Dans la journée orages, éclairs piquant dans la mer.
On a baptisé la petite Caroline[2]. Le curé l'a reçue sur le petit parvis. Ne l'a pas laissé entrer avant les premières incantations, sympathiques, et les ridicules exorcismes. Charmant petit bébé qui fut très sage. Après quoi Julien[3], le parrain, a offert à tout le monde des pastis et à moi un jus de tomates (béni), au Café de la Marine sur le port. Agitation forcenée. Hurlement des radios. Les gens vont et viennent. Un peintre, pas abstrait, faisait une aquarelle. Trompettes d'autos. Et les belles femmes nues ou à peu près circulaient pour faire leurs provisions. Revenu sans aucune fatigue de ce tohu-bohu. Je crois vraiment que je suis guéri et que dans un mois je pourrai reprendre une activité raisonnable. Ah, que n'ai-je réussi ce monument du Troc[adéro][4]!
La France et l'Angleterre envoient des troupes à Chypre. Comme la France, se joint, dégarnit un peu certains points de contrôle algériens, l'activité terroriste reprend. Comme le perroquet, on a envie de dire : "Quel jeu idiot!". Du côté de l'Égypte, nous sommes à la période bluff et intimidation. Pourvu que ça en reste là. Une guerre, on sait comment on la commence, on ne sait jamais comment on la finit. Mais que faire? Car il est certain qu'on ne peut pas se satisfaire avec la promesse d'un dictateur.
Travail au livre pour Flammarion.
Gérard et Roland[5] repartis pour Paris-Boulogne.
2 sept[embre 1956 le Brusc]
Discours hier de Pineau sur l'aff[aire] Suez. Ce discours me paraît bien inutile, d'autant plus qu'il est bien maladroit. Est-ce maladresse voulue? Pour rendre Nasser plus intransigeant afin d'avoir prétexte à intervenir militairement?

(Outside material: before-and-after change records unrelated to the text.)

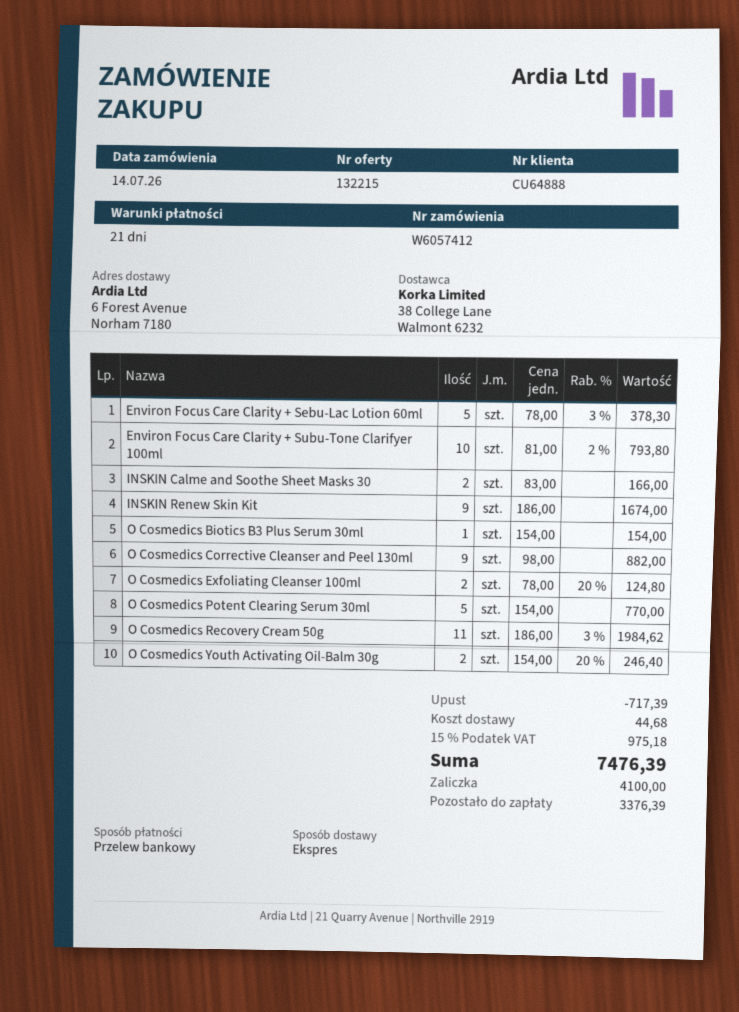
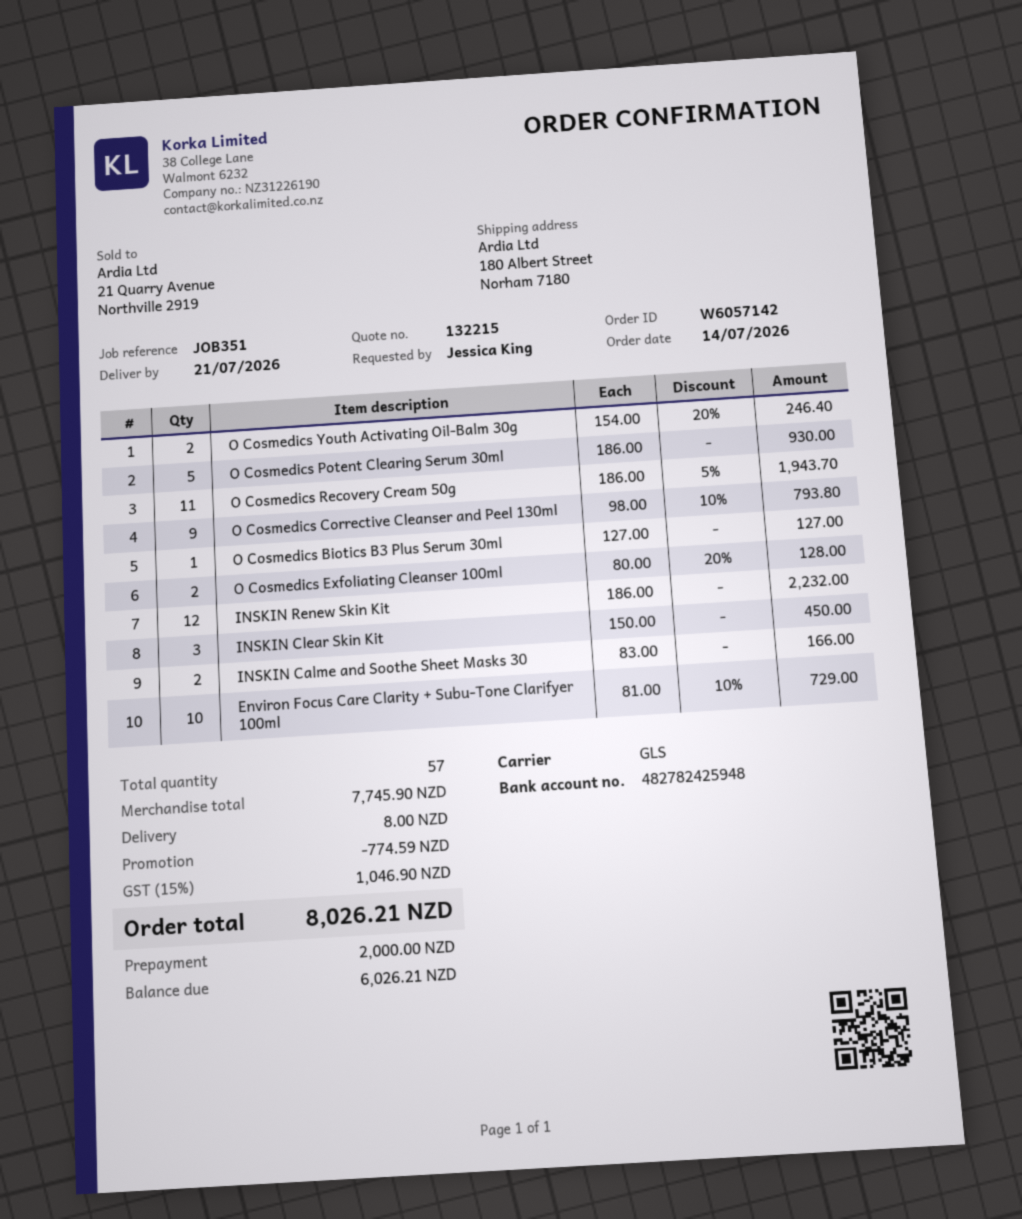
order number: W6057412 -> W6057142
shipping method: express -> GLS
ship to: 6 Forest Avenue, Norham 7180 -> 180 Albert Street, Norham 7180
Environ Focus Care Clarity + Sebu-Lac Lotion 60ml: 5 x 78.00 - 3% = 378.30 -> none
Environ Focus Care Clarity + Subu-Tone Clarifyer 100ml: 10 x 81.00 - 2% = 793.80 -> 10 x 81.00 - 10% = 729.00
INSKIN Renew Skin Kit: 9 x 186.00 = 1674.00 -> 12 x 186.00 = 2232.00
O Cosmedics Biotics B3 Plus Serum 30ml: 1 x 154.00 = 154.00 -> 1 x 127.00 = 127.00
O Cosmedics Corrective Cleanser and Peel 130ml: 9 x 98.00 = 882.00 -> 9 x 98.00 - 10% = 793.80
O Cosmedics Exfoliating Cleanser 100ml: 2 x 78.00 - 20% = 124.80 -> 2 x 80.00 - 20% = 128.00
O Cosmedics Potent Clearing Serum 30ml: 5 x 154.00 = 770.00 -> 5 x 186.00 = 930.00
O Cosmedics Recovery Cream 50g: 11 x 186.00 - 3% = 1984.62 -> 11 x 186.00 - 5% = 1943.70
INSKIN Clear Skin Kit: none -> 3 x 150.00 = 450.00
discount: 717.39 -> 774.59
shipping: 44.68 -> 8.00
tax: 15% = 975.18 -> 15% = 1046.90
total: 7476.39 -> 8026.21
deposit: 4100.00 -> 2000.00
balance: 3376.39 -> 6026.21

3-4 sept[embre 1956 le Brusc]
Je relis le livre de Hourticq. Au fond, c'est ça que je dois refaire, que je voulais faire. Il faudra le faire autrement. Mais il est bien que certaines choses soient dites et redites.
5 sept[embre 1956 le Brusc]
Sommes allés voir les Gregh à La Croix, ainsi que Benj[amin][6] à Cap Myrtes. Gregh m'a fait bien mauvaise impression. Très affaibli. Très vieilli. Son apparition au bas de l'escalier, péniblement descendu. Sa conversation toujours charmante. Il connaît et se souvient d'innombrables vers. Arlette, toujours la même, ne pensant qu'à elle et fumant, fumant, fumant. Quelle incroyable manie. À table, conversation voltigeante.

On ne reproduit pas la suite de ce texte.